Records shown:
*** Block opens ***

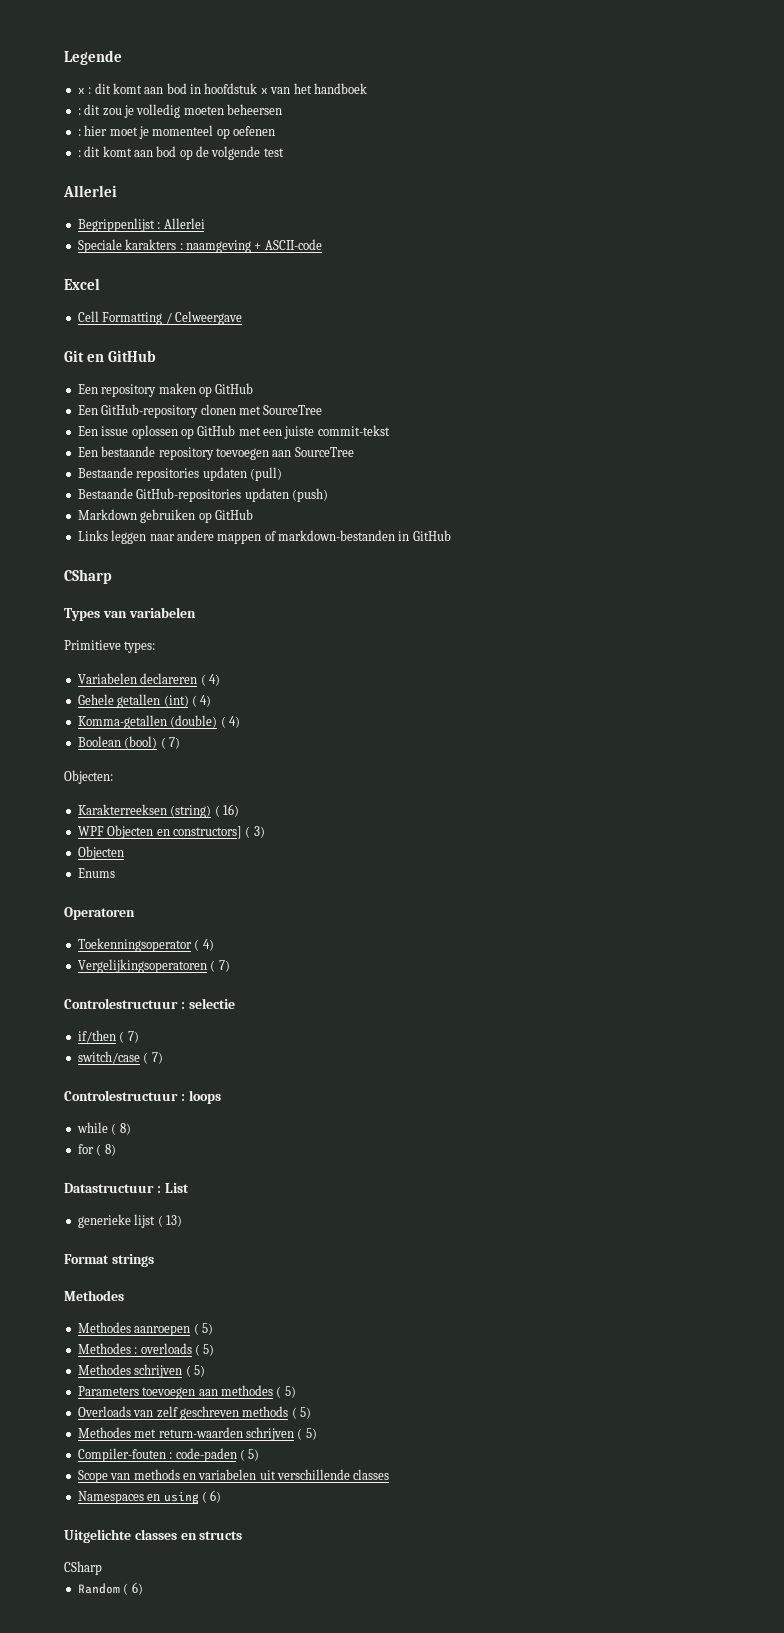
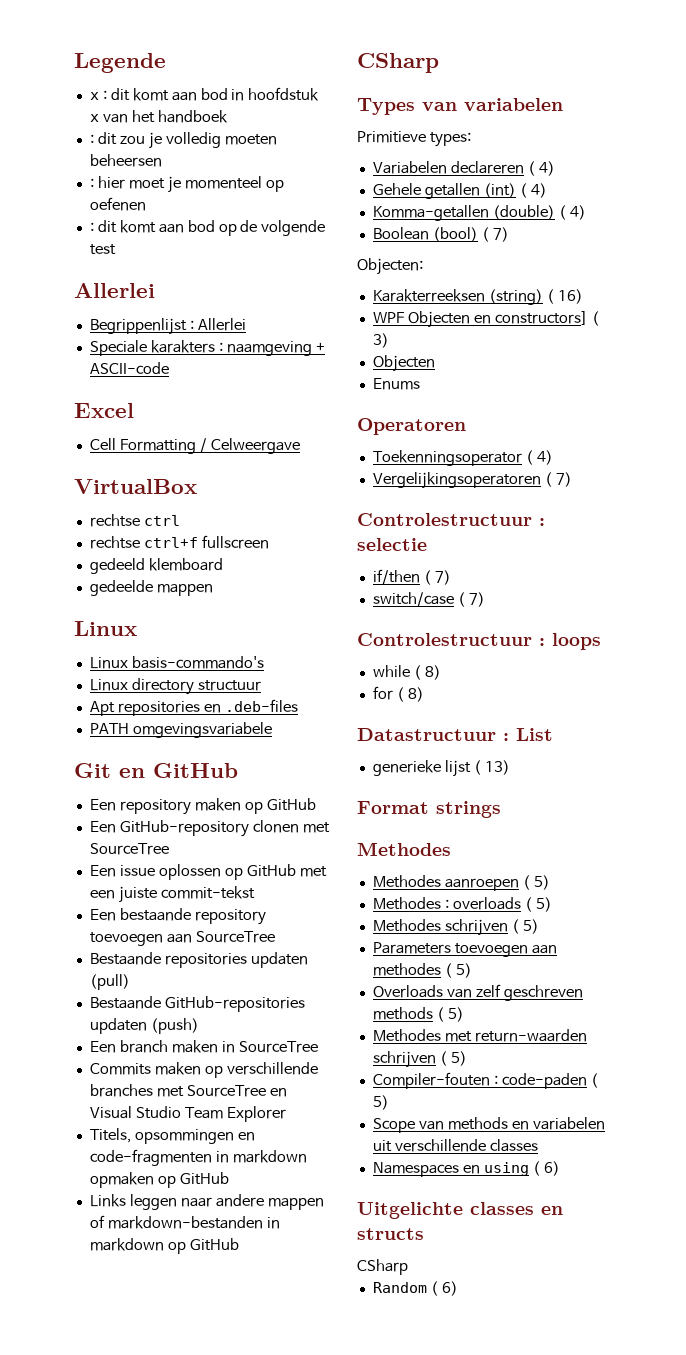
(242, 318) none -> [74,479,197,494] [89,514,180,527] [89,535,269,549] [89,558,223,574] [89,580,213,596] [74,621,137,636] [89,656,264,669] [89,678,261,695] [89,699,298,716] [89,722,272,738] // VirtualBox // rechtse ctrl // rechtse ctrl+f fullscreen // gedeeld klemboard // gedeelde mappen // Linux // Linux basis-commando's // Linux directory structuur // Apt repositories en .deb-files // PATH omgevingsvariabele
[77,509,196,523] Markdown gebruiken -> [89,1040,318,1053] [89,1062,318,1078] [89,1084,287,1097] [89,1106,286,1122] [89,1128,255,1144] [89,1149,307,1166] [89,1172,154,1188] Een branch maken in SourceTree // Commits maken op verschillende branches met SourceTree en Visual Studio Team Explorer // Titels, opsommingen en code-fragmenten in markdown opmaken
(410, 536) none -> [89,1238,186,1254] markdown op

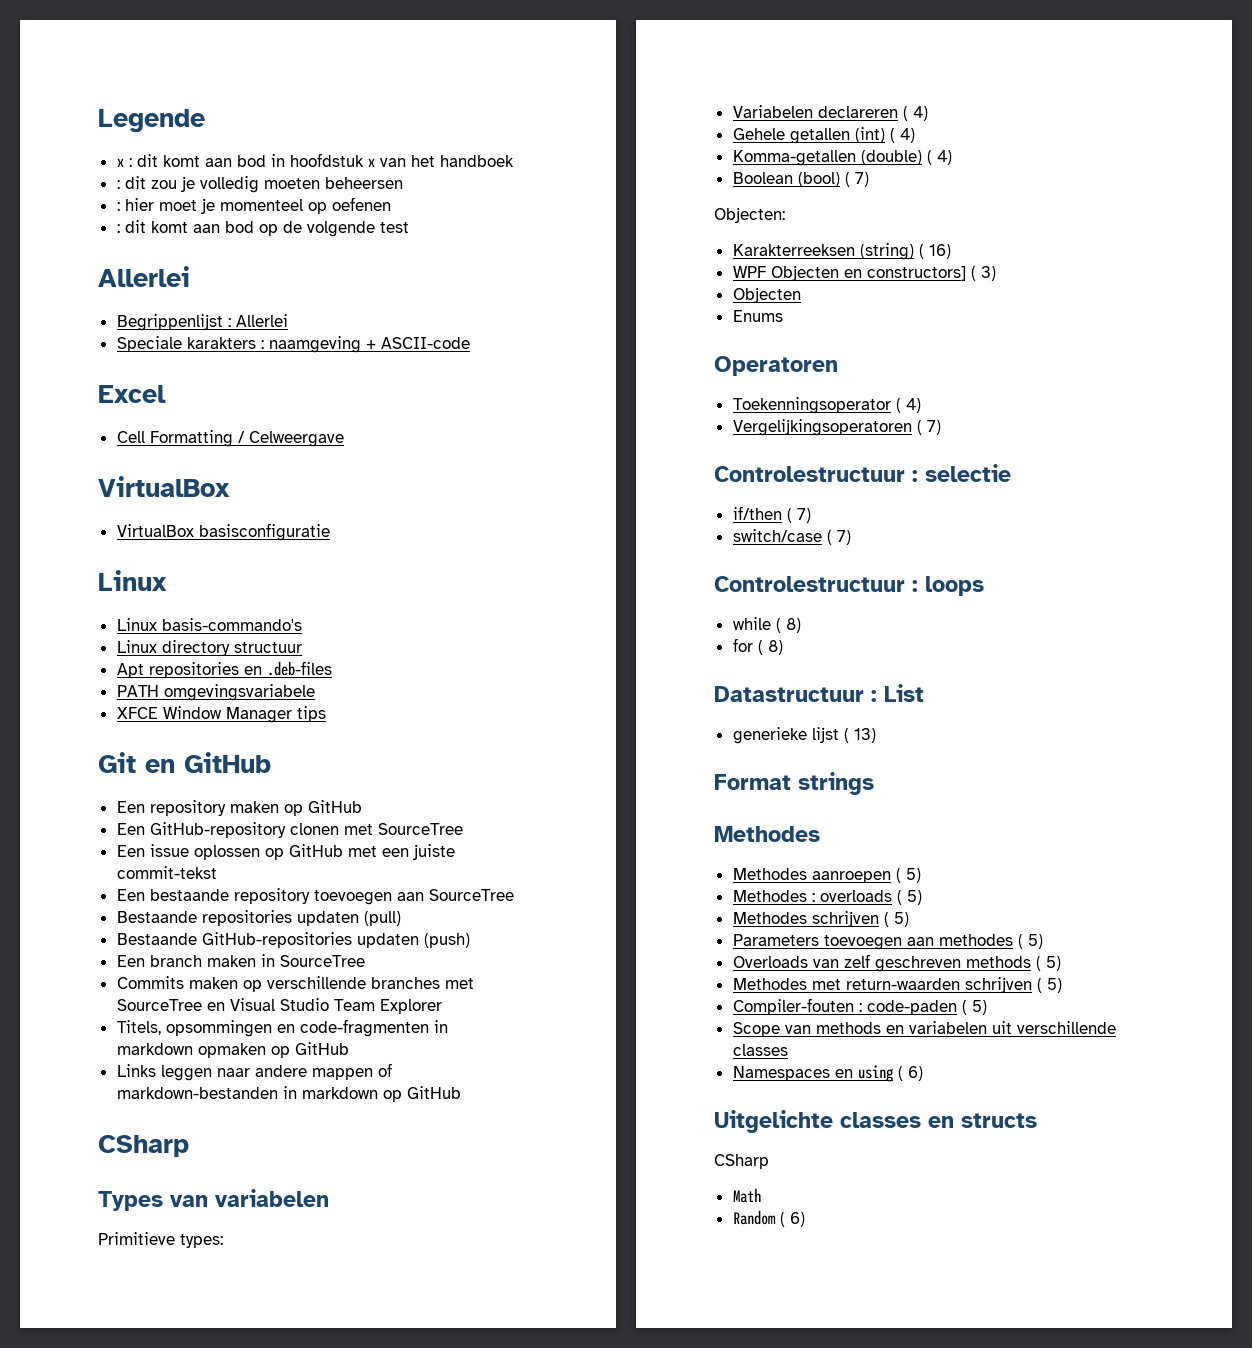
[89,514,180,527] [89,535,269,549] [89,558,223,574] [89,580,213,596] rechtse ctrl // rechtse ctrl+f fullscreen // gedeeld klemboard // gedeelde mappen -> [116,523,330,541] VirtualBox basisconfiguratie
(272, 730) none -> [116,706,326,723] // XFCE Window Manager tips
(408, 1267) none -> [732,1188,761,1203] // Math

*** Block closes ***

Instructions for the task: Pictures are to be left out; please print the rest of the records above word for word.

Answer box:
(242, 318) none -> [74,479,197,494] [89,514,180,527] [89,535,269,549] [89,558,223,574] [89,580,213,596] [74,621,137,636] [89,656,264,669] [89,678,261,695] [89,699,298,716] [89,722,272,738] // VirtualBox // rechtse ctrl // rechtse ctrl+f fullscreen // gedeeld klemboard // gedeelde mappen // Linux // Linux basis-commando's // Linux directory structuur // Apt repositories en .deb-files // PATH omgevingsvariabele
[77,509,196,523] Markdown gebruiken -> [89,1040,318,1053] [89,1062,318,1078] [89,1084,287,1097] [89,1106,286,1122] [89,1128,255,1144] [89,1149,307,1166] [89,1172,154,1188] Een branch maken in SourceTree // Commits maken op verschillende branches met SourceTree en Visual Studio Team Explorer // Titels, opsommingen en code-fragmenten in markdown opmaken
(410, 536) none -> [89,1238,186,1254] markdown op

[89,514,180,527] [89,535,269,549] [89,558,223,574] [89,580,213,596] rechtse ctrl // rechtse ctrl+f fullscreen // gedeeld klemboard // gedeelde mappen -> [116,523,330,541] VirtualBox basisconfiguratie
(272, 730) none -> [116,706,326,723] // XFCE Window Manager tips
(408, 1267) none -> [732,1188,761,1203] // Math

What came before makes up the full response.